Offer: the Renode stm32vldiscovery (real STM32F100) WCET calibration is squarely jess's wheelhouse — it's the same DD-008 hand-authored-platform + robot-oracle pattern we used for the RT1176 (REQ-PIX-005, the renode-smoke CI gate). If useful, jess can own that rung: take your benches/gust robot, pin Renode in our CI the way we do for RT1176, and produce the deterministic ExecutedInstructions → fuel→cycles constant as a reproducible CI gate (it also exercises rung-3 of our verification ladder DD-010 for the M3 node). Happy to pick that up whenever the SysTick timer wiring is sorted so the cadence is real. Beautifully converged — falcon-on-M7 and gust-on-M3 now share one backend punch-list and one verification methodology.

[avrabe]

[jess integrator side — synchronizing gust with the relay↔jess HAL contract (jess#62 / DD-012)]

relay just formalized the peripheral abstraction/binding split (jess#62, relay#214): relay owns the seam traits + verified protocol bodies + WIT; jess binds them to silicon. That contract was written RT1176/on-FMU-first — but it should explicitly cover gust on the STM32F100 IO-MCU too, because gust's TCB is the same seam family, narrowed to the tiniest node. Mapping gust's 5-import TCB onto the relay-hal seams:

gust TCB import	relay-hal seam (DD-012)	F100 binding (jess)	note
pwm-write	PwmOut	TIM → failsafe PWM	the duty-PWM degenerate case DD-012 Q2 already carved out (FlexIO+DShot is the M7 case; the F100 failsafe is classic duty PWM)
sbus-poll	SerialBus	USART (RC/SBUS in)	same seam as the M7 GPS/telem UART, narrowed to one inverted-UART RX
ipc-tx / ipc-rx	inter-core carrier	FMU(M7)↔IO(F100) link	this is relay#177 / relay-bus territory — should align with that, not be a separate invention
fatal	fault/reset seam	F100 reset → safe outputs
(n/a)	RegBus / AdcIn / CanBus	—	not exercised by the failsafe IO-MCU; gust is PWM+RC only

So jess owns TWO bindings of one contract: RT1176 M7 (falcon, REQ-PIX-012) and STM32F100 M3 (gust failsafe). Same "relay abstracts / jess binds silicon" philosophy as gust's own TCB layer-cake (verified wasm above, ~4-fn native shim below) — gust is just the contract applied to the smallest node.
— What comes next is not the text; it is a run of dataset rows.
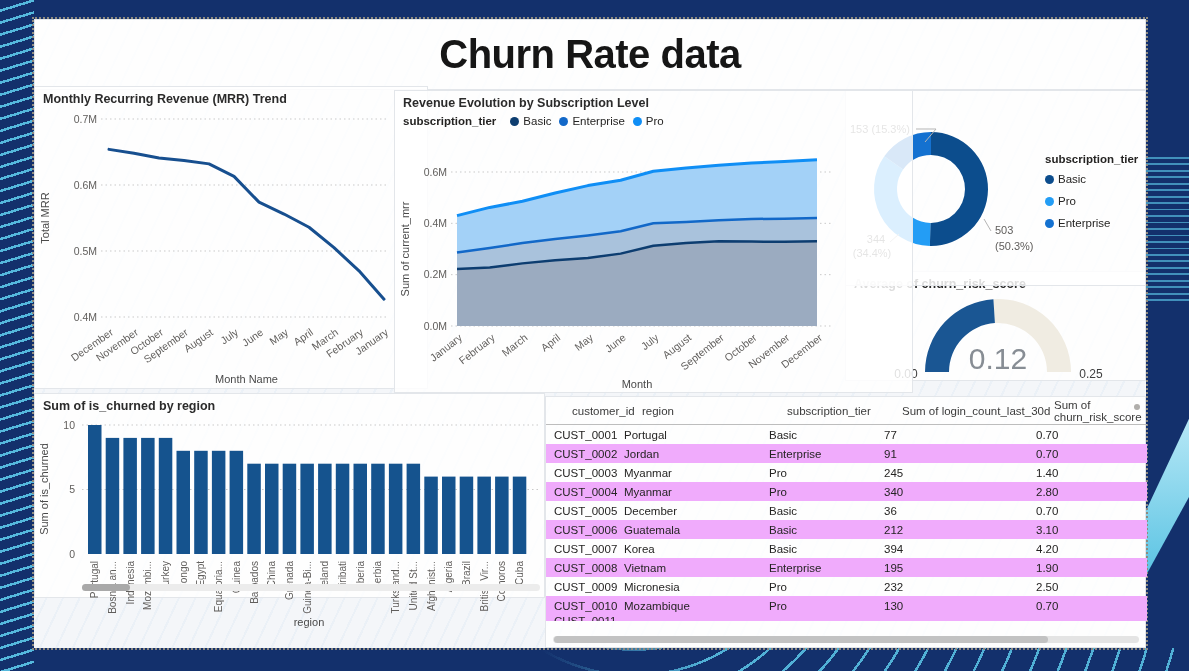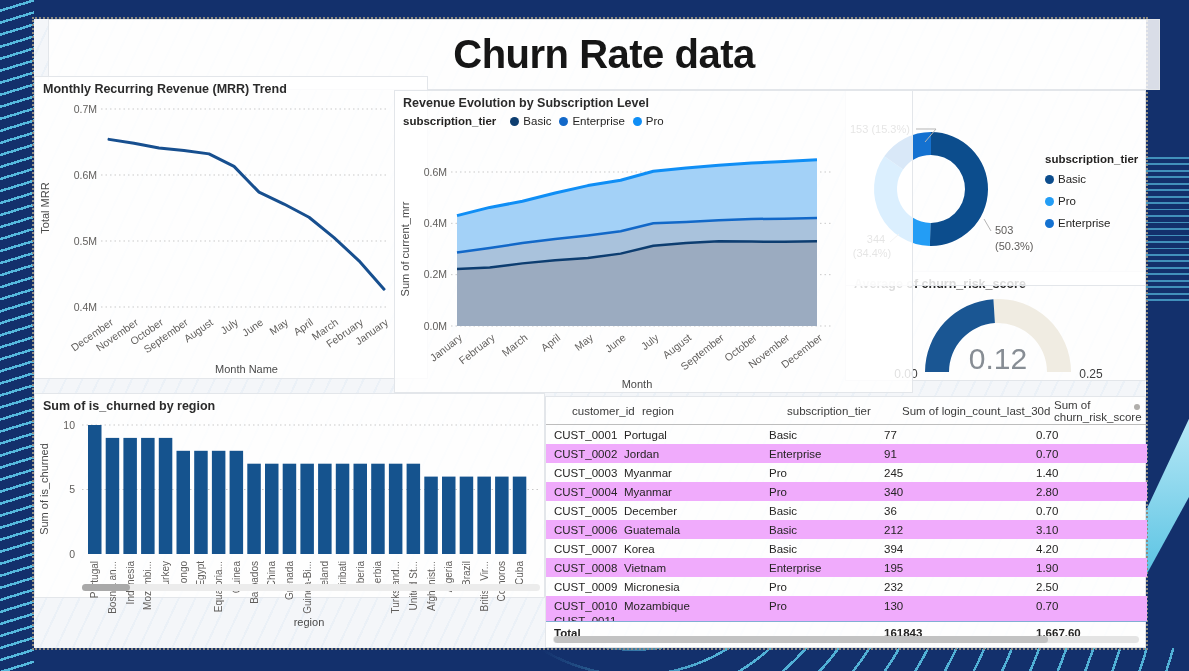"Churn Rate data" #card-titleband { margin-left: 14px -> none }
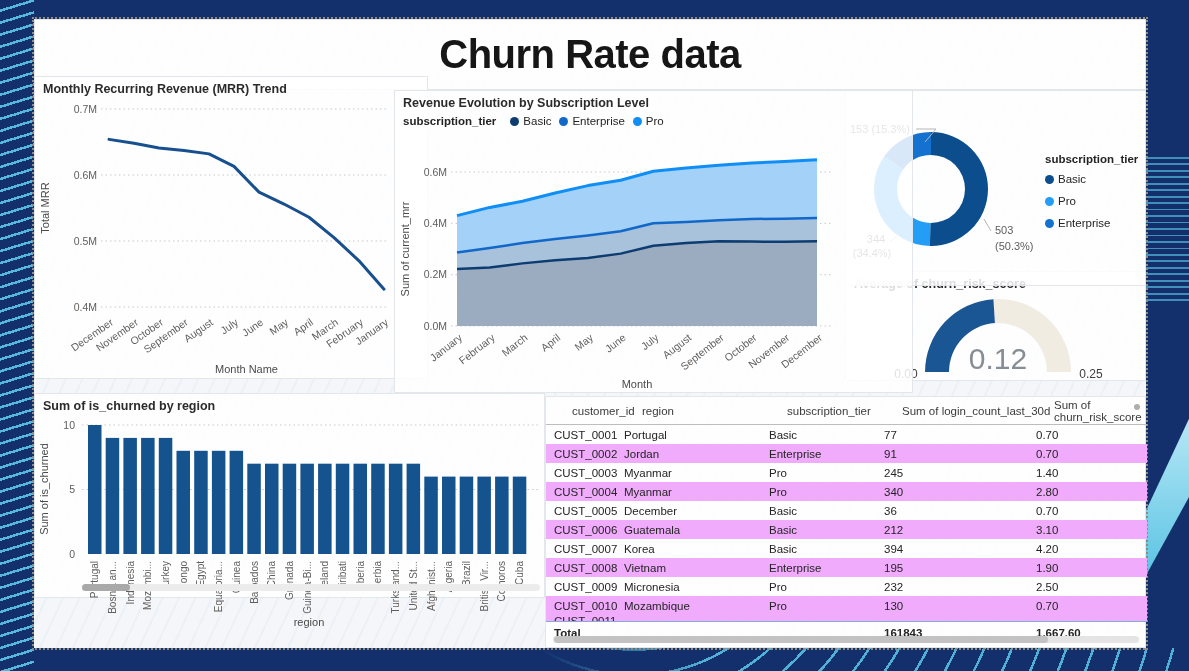"Monthly Recurring Revenue (MRR) Trend" #card-mrr { top: 57px -> 67px }
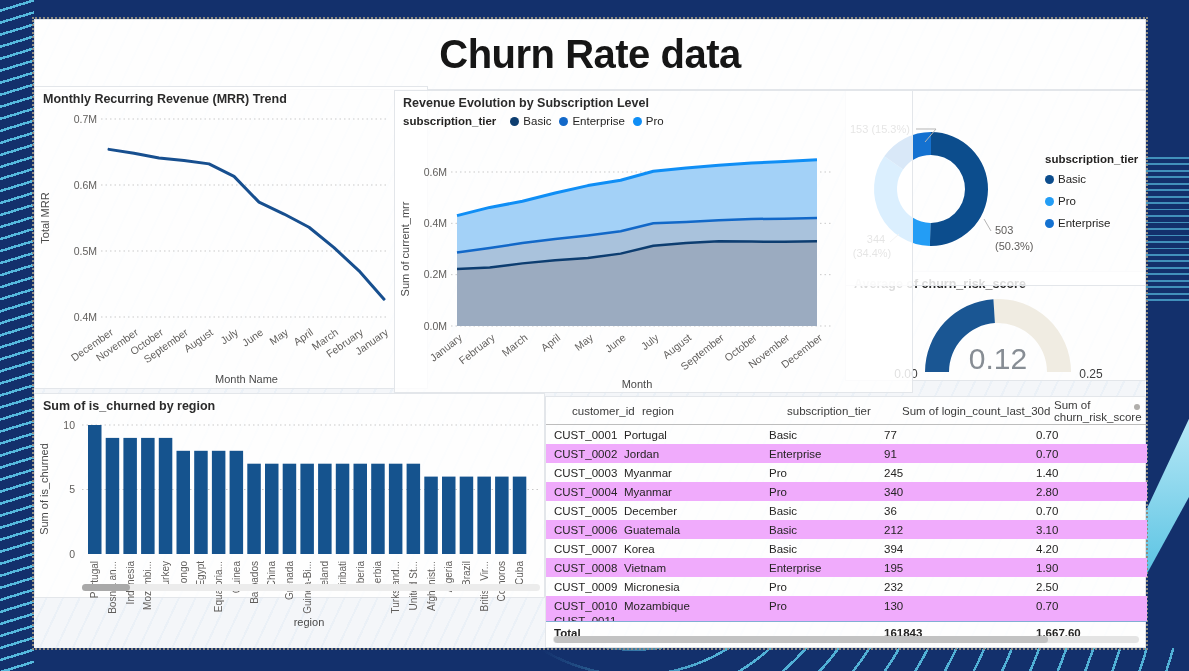"Total" div.trow { html: <div> <div>Total</div> <div></div> <div></div> <div>161843</div> <div>1,667.60</div> </div> -> none }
One reconciliation to agree: DD-012 freezes the relay-hal traits as async (P3 stream) for the M7. gust's TCB is deliberately a minimal sync, O(1)-non-blocking 5-import surface for the 8 KB M3. These shouldn't diverge into two definitions — proposal: the gust TCB is a derived narrowing of the relay-hal seams (same semantics; a sync, single-buffer projection for the tiny cooperative node), so there's one source of truth and the F100 bindings are recognizably the same seams as the M7 ones. That keeps relay's protocol bodies (e.g. an SBUS decoder, a duty-PWM frame) reusable across both nodes.

Recording jess-side: cross-linking DD-011 (gust) ↔ DD-012 (HAL contract); REQ-PIX-012 covers both the RT1176 and F100 binding scopes. Does the narrowing framing work for you, and should the gust ipc-* imports be pinned to relay-bus (relay#177) now so the FMU↔IO link is one carrier?